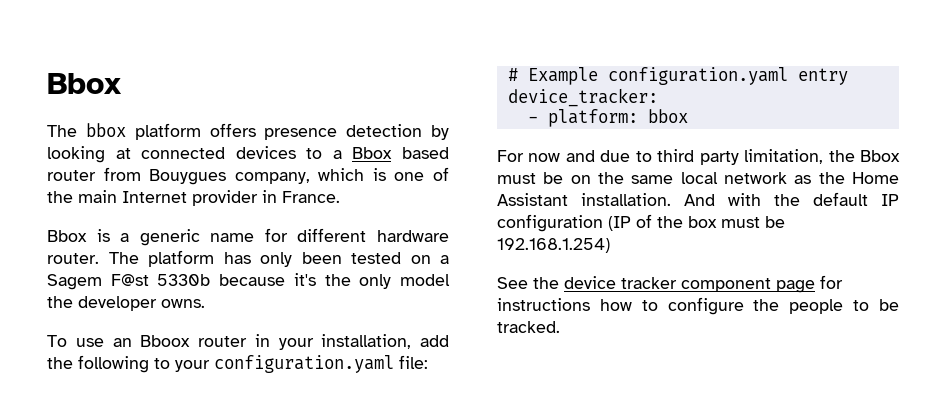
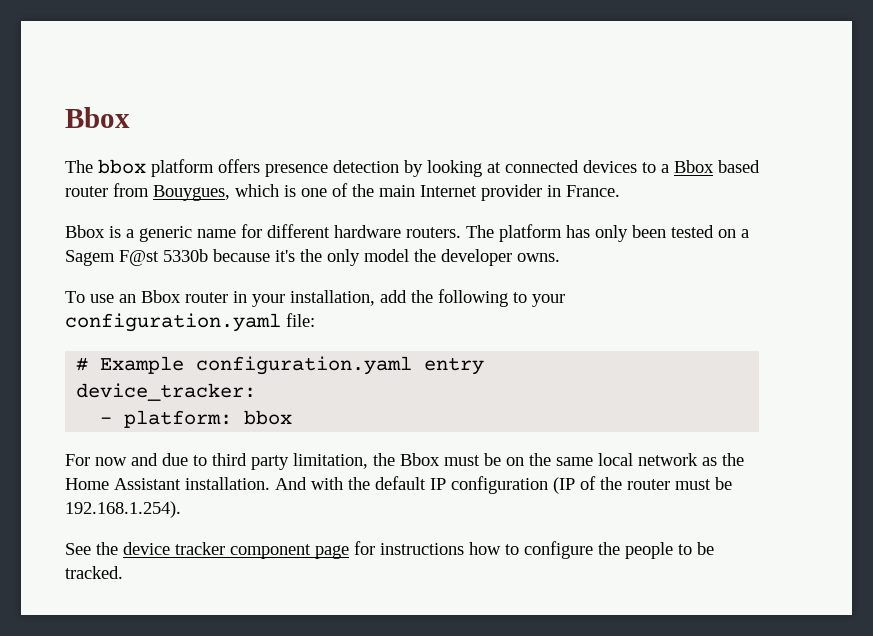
- The bbox platform offers presence detection by looking at connected devices to a Bbox based router from Bouygues company, which is one of the main Internet provider in France.
+ The bbox platform offers presence detection by looking at connected devices to a Bbox based router from Bouygues, which is one of the main Internet provider in France.
- Bbox is a generic name for different hardware router.
+ Bbox is a generic name for different hardware routers.
- To use an Bboox router in your installation, add the following to your configuration.yaml file:
+ To use an Bbox router in your installation, add the following to your configuration.yaml file:
- And with the default IP configuration (IP of the box must be 192.168.1.254)
+ And with the default IP configuration (IP of the router must be 192.168.1.254).

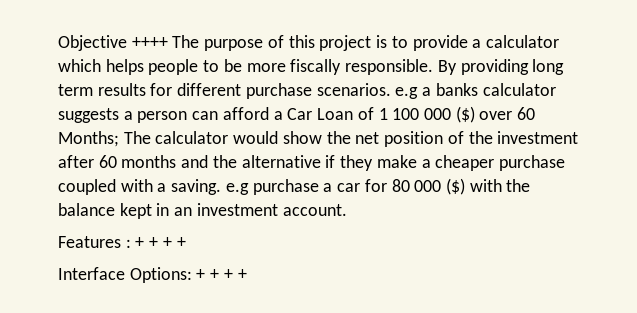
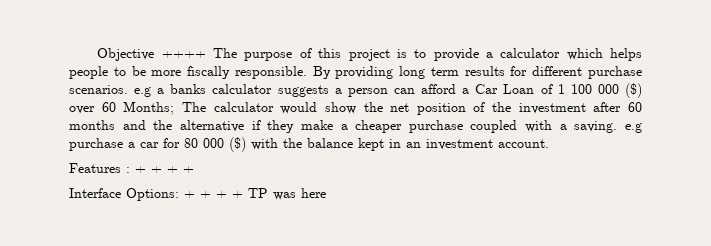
- Interface Options: + + + +
+ Interface Options: + + + + TP was here

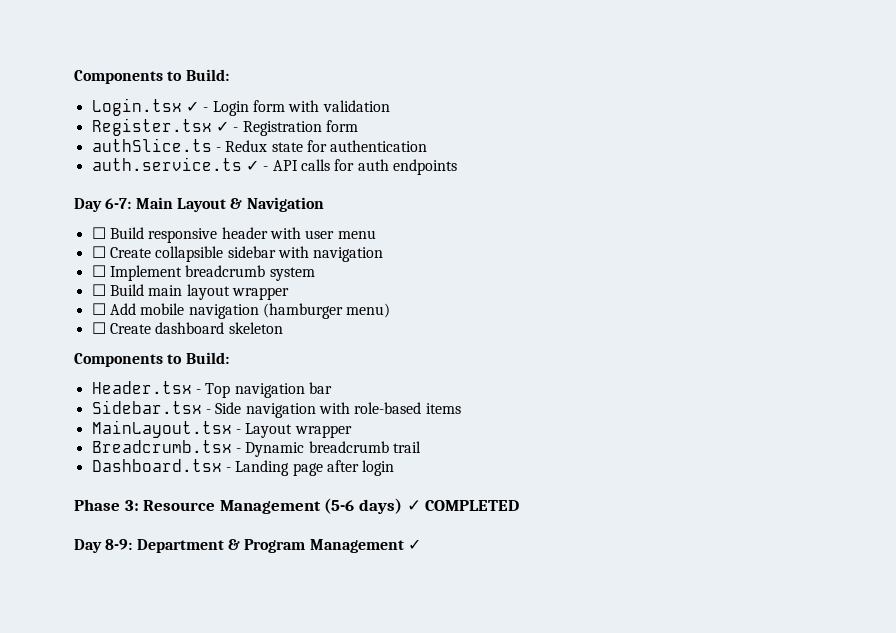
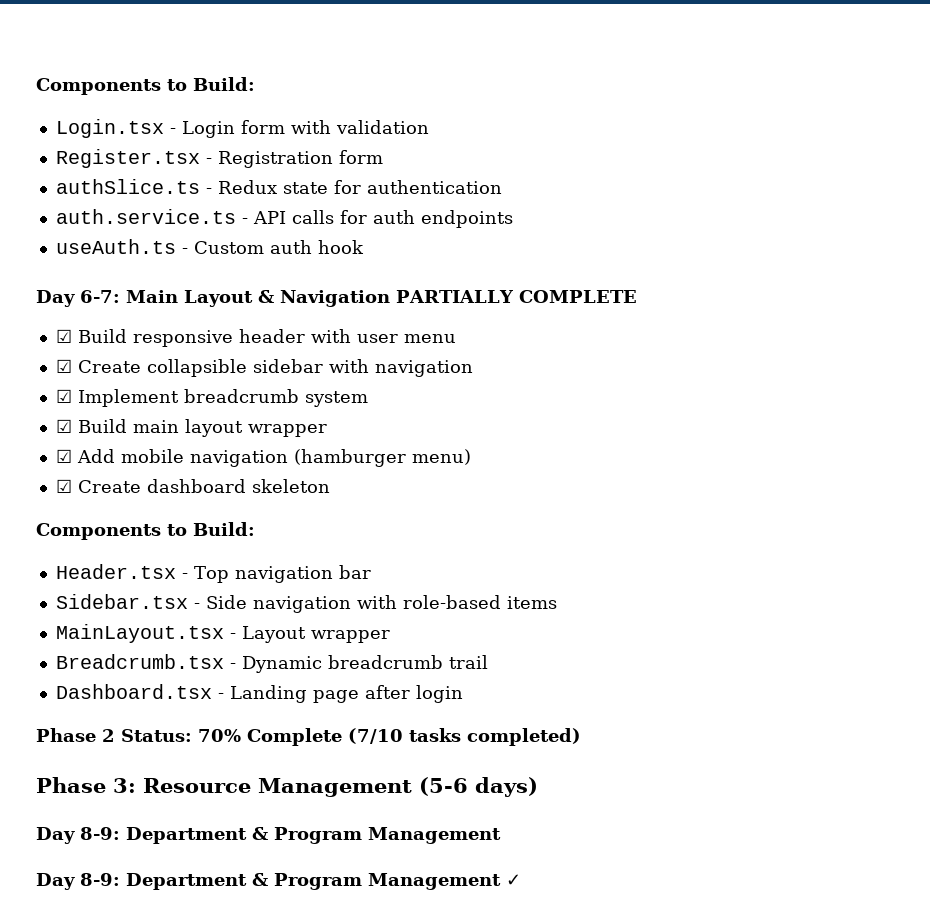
- Login.tsx ✓ - Login form with validation
+ Login.tsx - Login form with validation
- Register.tsx ✓ - Registration form
+ Register.tsx - Registration form
- auth.service.ts ✓ - API calls for auth endpoints
+ auth.service.ts - API calls for auth endpoints
+ useAuth.ts - Custom auth hook
- Day 6-7: Main Layout & Navigation
- ☐ Build responsive header with user menu
+ Day 6-7: Main Layout & Navigation PARTIALLY COMPLETE
+ ☑ Build responsive header with user menu
- ☐ Create collapsible sidebar with navigation
+ ☑ Create collapsible sidebar with navigation
- ☐ Implement breadcrumb system
+ ☑ Implement breadcrumb system
- ☐ Build main layout wrapper
+ ☑ Build main layout wrapper
- ☐ Add mobile navigation (hamburger menu)
+ ☑ Add mobile navigation (hamburger menu)
- ☐ Create dashboard skeleton
+ ☑ Create dashboard skeleton
+ Phase 2 Status: 70% Complete (7/10 tasks completed)
- Phase 3: Resource Management (5-6 days) ✓ COMPLETED
+ Phase 3: Resource Management (5-6 days)
+ Day 8-9: Department & Program Management

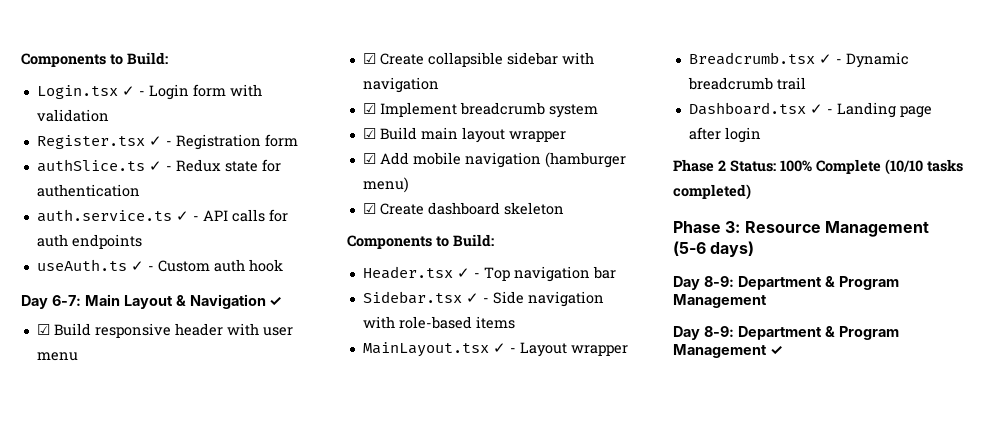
- Login.tsx - Login form with validation
+ Login.tsx ✓ - Login form with validation
- Register.tsx - Registration form
+ Register.tsx ✓ - Registration form
- authSlice.ts - Redux state for authentication
+ authSlice.ts ✓ - Redux state for authentication
- auth.service.ts - API calls for auth endpoints
+ auth.service.ts ✓ - API calls for auth endpoints
- useAuth.ts - Custom auth hook
+ useAuth.ts ✓ - Custom auth hook
- Day 6-7: Main Layout & Navigation PARTIALLY COMPLETE
+ Day 6-7: Main Layout & Navigation ✓
- Header.tsx - Top navigation bar
+ Header.tsx ✓ - Top navigation bar
- Sidebar.tsx - Side navigation with role-based items
+ Sidebar.tsx ✓ - Side navigation with role-based items
- MainLayout.tsx - Layout wrapper
+ MainLayout.tsx ✓ - Layout wrapper
- Breadcrumb.tsx - Dynamic breadcrumb trail
+ Breadcrumb.tsx ✓ - Dynamic breadcrumb trail
- Dashboard.tsx - Landing page after login
+ Dashboard.tsx ✓ - Landing page after login
- Phase 2 Status: 70% Complete (7/10 tasks completed)
+ Phase 2 Status: 100% Complete (10/10 tasks completed)

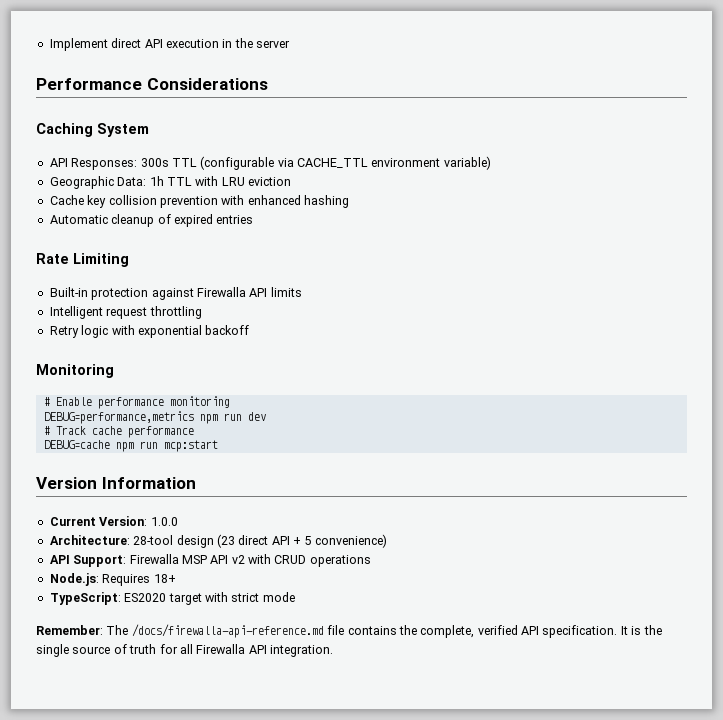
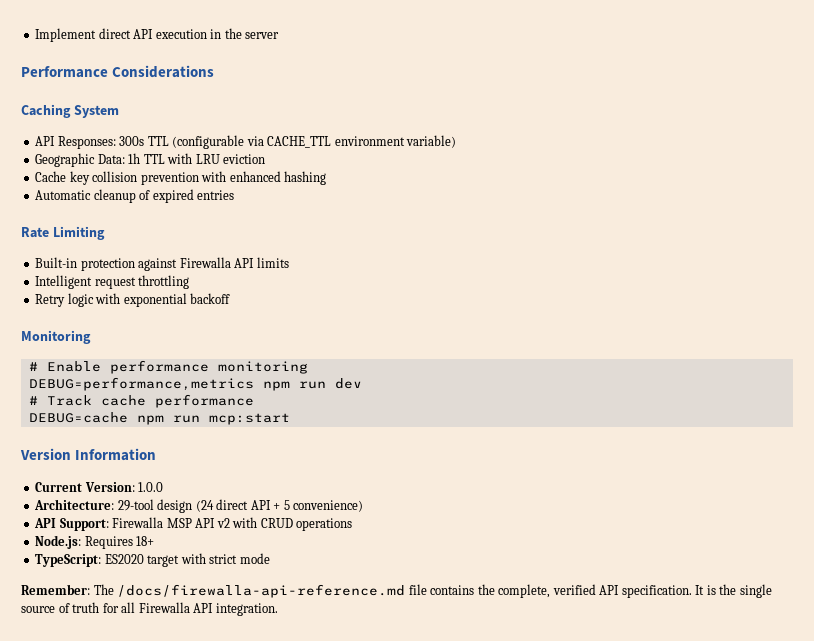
- Architecture: 28-tool design (23 direct API + 5 convenience)
+ Architecture: 29-tool design (24 direct API + 5 convenience)

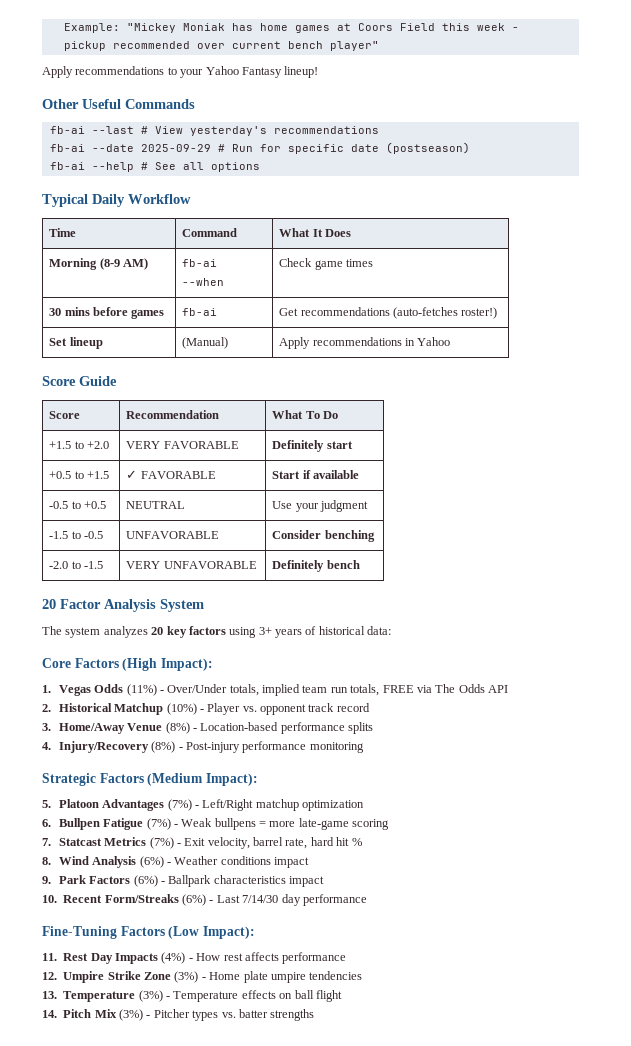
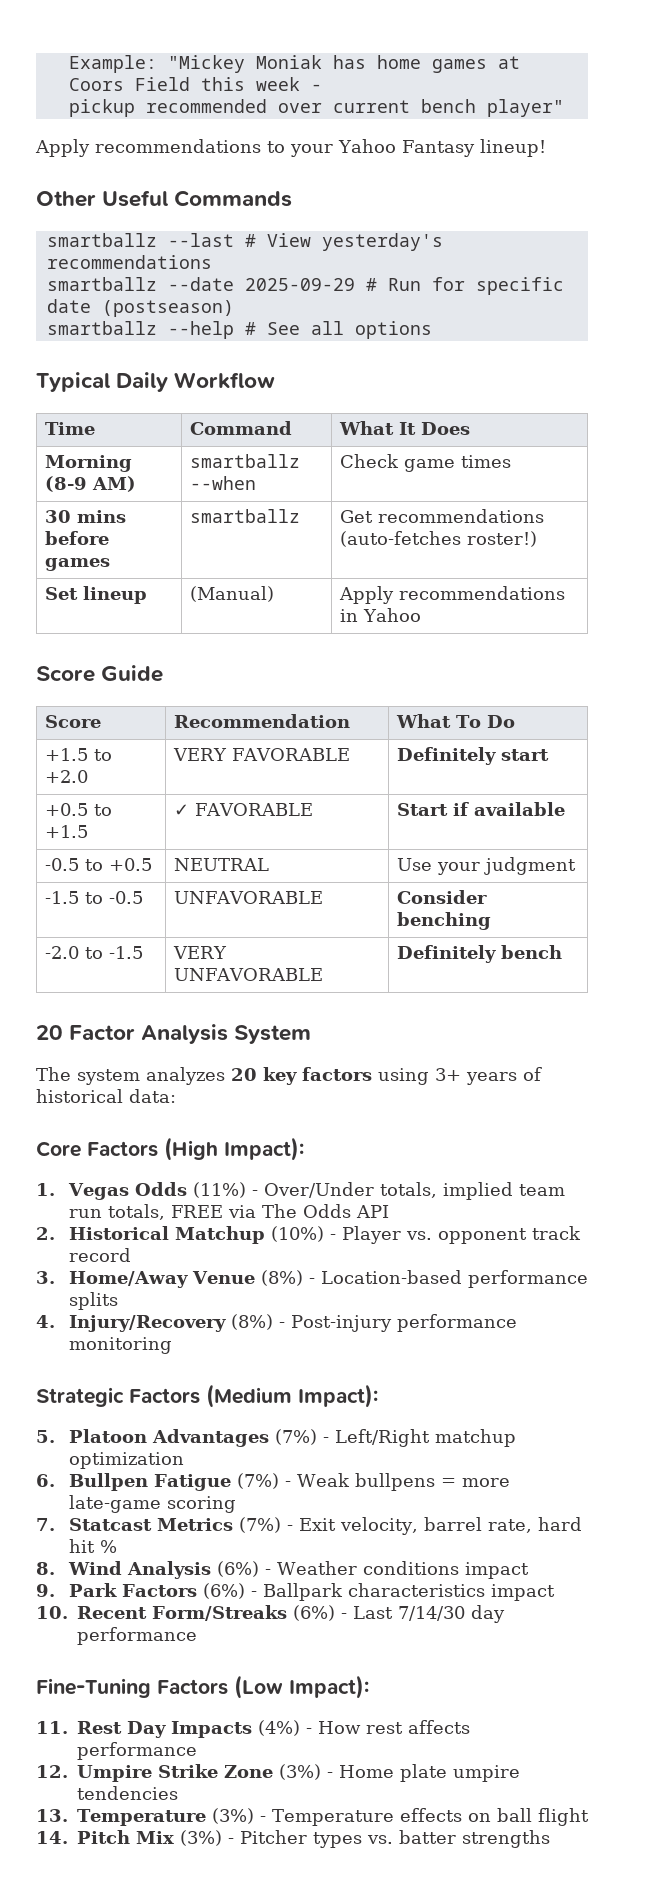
- fb-ai --last # View yesterday's recommendations
+ smartballz --last # View yesterday's recommendations
- fb-ai --date 2025-09-29 # Run for specific date (postseason)
+ smartballz --date 2025-09-29 # Run for specific date (postseason)
- fb-ai --help # See all options
+ smartballz --help # See all options
- Morning (8-9 AM) | fb-ai --when | Check game times
+ Morning (8-9 AM) | smartballz --when | Check game times
- 30 mins before games | fb-ai | Get recommendations (auto-fetches roster!)
+ 30 mins before games | smartballz | Get recommendations (auto-fetches roster!)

==================================================

• WORK REQUEST
Leave out the images and write out the listing above exactly.

• THE ANSWER
- The bbox platform offers presence detection by looking at connected devices to a Bbox based router from Bouygues company, which is one of the main Internet provider in France.
+ The bbox platform offers presence detection by looking at connected devices to a Bbox based router from Bouygues, which is one of the main Internet provider in France.
- Bbox is a generic name for different hardware router.
+ Bbox is a generic name for different hardware routers.
- To use an Bboox router in your installation, add the following to your configuration.yaml file:
+ To use an Bbox router in your installation, add the following to your configuration.yaml file:
- And with the default IP configuration (IP of the box must be 192.168.1.254)
+ And with the default IP configuration (IP of the router must be 192.168.1.254).

- Interface Options: + + + +
+ Interface Options: + + + + TP was here

- Login.tsx ✓ - Login form with validation
+ Login.tsx - Login form with validation
- Register.tsx ✓ - Registration form
+ Register.tsx - Registration form
- auth.service.ts ✓ - API calls for auth endpoints
+ auth.service.ts - API calls for auth endpoints
+ useAuth.ts - Custom auth hook
- Day 6-7: Main Layout & Navigation
- ☐ Build responsive header with user menu
+ Day 6-7: Main Layout & Navigation PARTIALLY COMPLETE
+ ☑ Build responsive header with user menu
- ☐ Create collapsible sidebar with navigation
+ ☑ Create collapsible sidebar with navigation
- ☐ Implement breadcrumb system
+ ☑ Implement breadcrumb system
- ☐ Build main layout wrapper
+ ☑ Build main layout wrapper
- ☐ Add mobile navigation (hamburger menu)
+ ☑ Add mobile navigation (hamburger menu)
- ☐ Create dashboard skeleton
+ ☑ Create dashboard skeleton
+ Phase 2 Status: 70% Complete (7/10 tasks completed)
- Phase 3: Resource Management (5-6 days) ✓ COMPLETED
+ Phase 3: Resource Management (5-6 days)
+ Day 8-9: Department & Program Management

- Login.tsx - Login form with validation
+ Login.tsx ✓ - Login form with validation
- Register.tsx - Registration form
+ Register.tsx ✓ - Registration form
- authSlice.ts - Redux state for authentication
+ authSlice.ts ✓ - Redux state for authentication
- auth.service.ts - API calls for auth endpoints
+ auth.service.ts ✓ - API calls for auth endpoints
- useAuth.ts - Custom auth hook
+ useAuth.ts ✓ - Custom auth hook
- Day 6-7: Main Layout & Navigation PARTIALLY COMPLETE
+ Day 6-7: Main Layout & Navigation ✓
- Header.tsx - Top navigation bar
+ Header.tsx ✓ - Top navigation bar
- Sidebar.tsx - Side navigation with role-based items
+ Sidebar.tsx ✓ - Side navigation with role-based items
- MainLayout.tsx - Layout wrapper
+ MainLayout.tsx ✓ - Layout wrapper
- Breadcrumb.tsx - Dynamic breadcrumb trail
+ Breadcrumb.tsx ✓ - Dynamic breadcrumb trail
- Dashboard.tsx - Landing page after login
+ Dashboard.tsx ✓ - Landing page after login
- Phase 2 Status: 70% Complete (7/10 tasks completed)
+ Phase 2 Status: 100% Complete (10/10 tasks completed)

- Architecture: 28-tool design (23 direct API + 5 convenience)
+ Architecture: 29-tool design (24 direct API + 5 convenience)

- fb-ai --last # View yesterday's recommendations
+ smartballz --last # View yesterday's recommendations
- fb-ai --date 2025-09-29 # Run for specific date (postseason)
+ smartballz --date 2025-09-29 # Run for specific date (postseason)
- fb-ai --help # See all options
+ smartballz --help # See all options
- Morning (8-9 AM) | fb-ai --when | Check game times
+ Morning (8-9 AM) | smartballz --when | Check game times
- 30 mins before games | fb-ai | Get recommendations (auto-fetches roster!)
+ 30 mins before games | smartballz | Get recommendations (auto-fetches roster!)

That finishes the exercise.